Patna, Oct. 23: Nitish Kumar today preferred to delineate the “enormous advantages” that the grant of special category status would accrue to Bihar while refraining from specifically commenting on the Planning Commission’s reported move to set up a committee to take a “re-look” at the Raghuram Rajan panel’s report on backwardness of states.

“So far we have stepped up the process of development on our own strength. If the Centre grants us special category tag, it will lead to tax breaks and more concessions to entrepreneurs for setting up shop in the state,” the chief minister said at a function to release a book, The New Bihar-Rekindling Governance and Development, edited by N.K. Singh and Nicholas Stern.

Some reports in the media have suggested that Planning Commission boss Montek Singh Ahluwalia is considering how to reconcile the Rajan index with other indices used by the plan panel for allocation of central funds and has set up a two-member committee for the purpose.

“The Union finance ministry is already in the process of considering bringing down the state’s share of 30 per cent against the Centre’s 70 per cent to a 10:90 ratio (10 per cent as state’s share and 90 per cent as Centre’s share) in the development schemes,” said Shaibal Gupta, member-secretary, Asian Development Research Institute (ADRI). “The ministry is also seized with considering tax concession to Bihar,” he added.

“We are sure that the Union finance ministry will take a positive decision on reducing the state’s burden in the development schemes and ensuring tax breaks to speed up investments in the state within six weeks of the CM (Nitish) writing a fresh letter to the Union finance minister,” said Gupta, who was a member of the Rajan panel and submitted a note of dissent to the final report.

The Rajan formula seeks to overturn elements of the Gadgil-Mukherjee formula which determines the allocation of central funds among states. The original Gadgil formula — named after then Planning Commission deputy chairman D.R. Gadgil — was conceived in 1968 but has undergone various revisions. The latest is the one cleared by the National Development Council (NDC) in 1991 and rechristened Gadgil-Mukherjee formula after DR Gadgil and Pranab Mukherjee, who headed the plan panel then.

The Gadgil-Mukherjee formula works in two stages. First, 30 per cent of total assistance money is earmarked for the 10 special category states. This may be distributed among these states on the basis of their plan size and past plan expenditures, without using any explicit criteria. The remaining 70 per cent is distributed among the 15 general category states according to a set of criteria with relative weights.
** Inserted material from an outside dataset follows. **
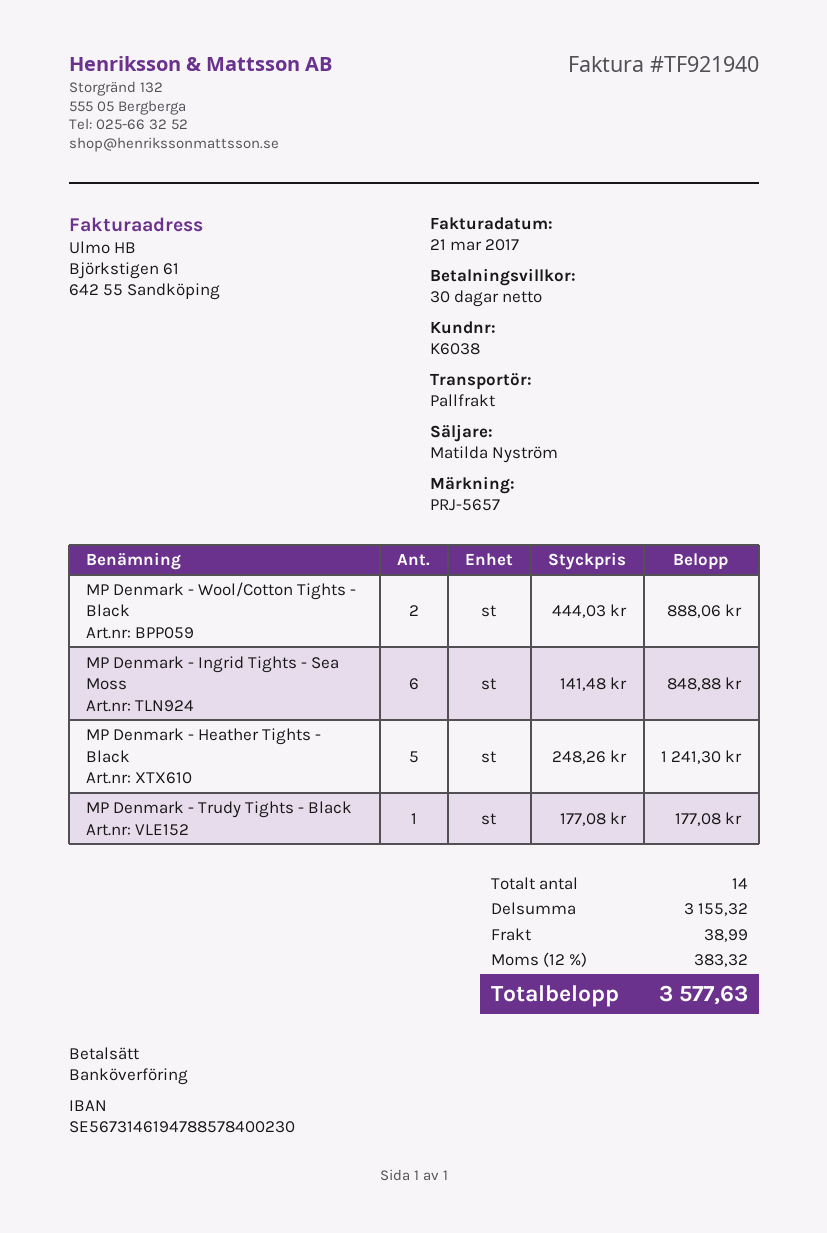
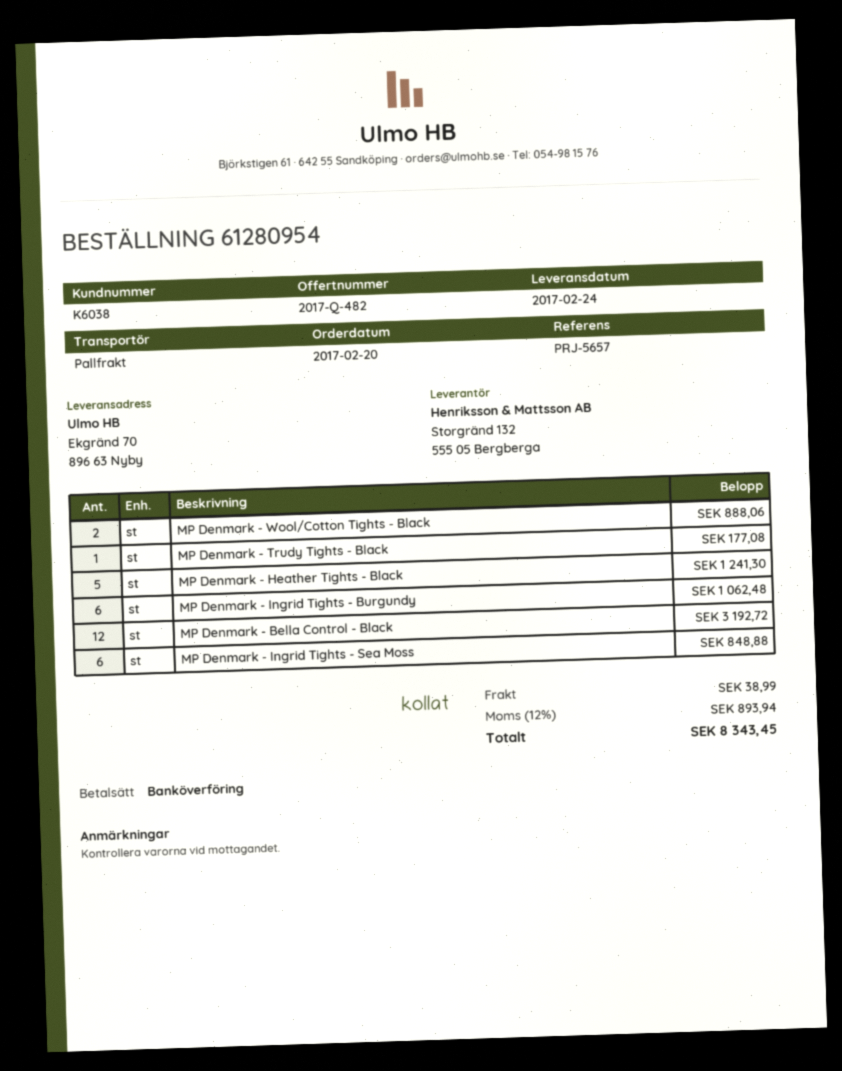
MP Denmark - Ingrid Tights - Burgundy: none -> 6 for 1062.48
MP Denmark - Bella Control - Black: none -> 12 for 3192.72
tax: 12% = 383.32 -> 12% = 893.94
total: 3577.63 -> 8343.45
The Rajan formula of indexation seeks to address one of the weaknesses in the formula. It is a contentious suggestion and has to be cleared by the NDC before it can be implemented. The proposals of the Rajan committee report have to be cleared by the NDC and not the Planning Commission.

This approval process will be long drawn; it won’t go through easily because all states will have to agree on the change.

The Gadgil formula has changed only thrice since 1968, an indication of how difficult it is to change/tweak any formula dealing with a sensitive issue like doling out plan funds.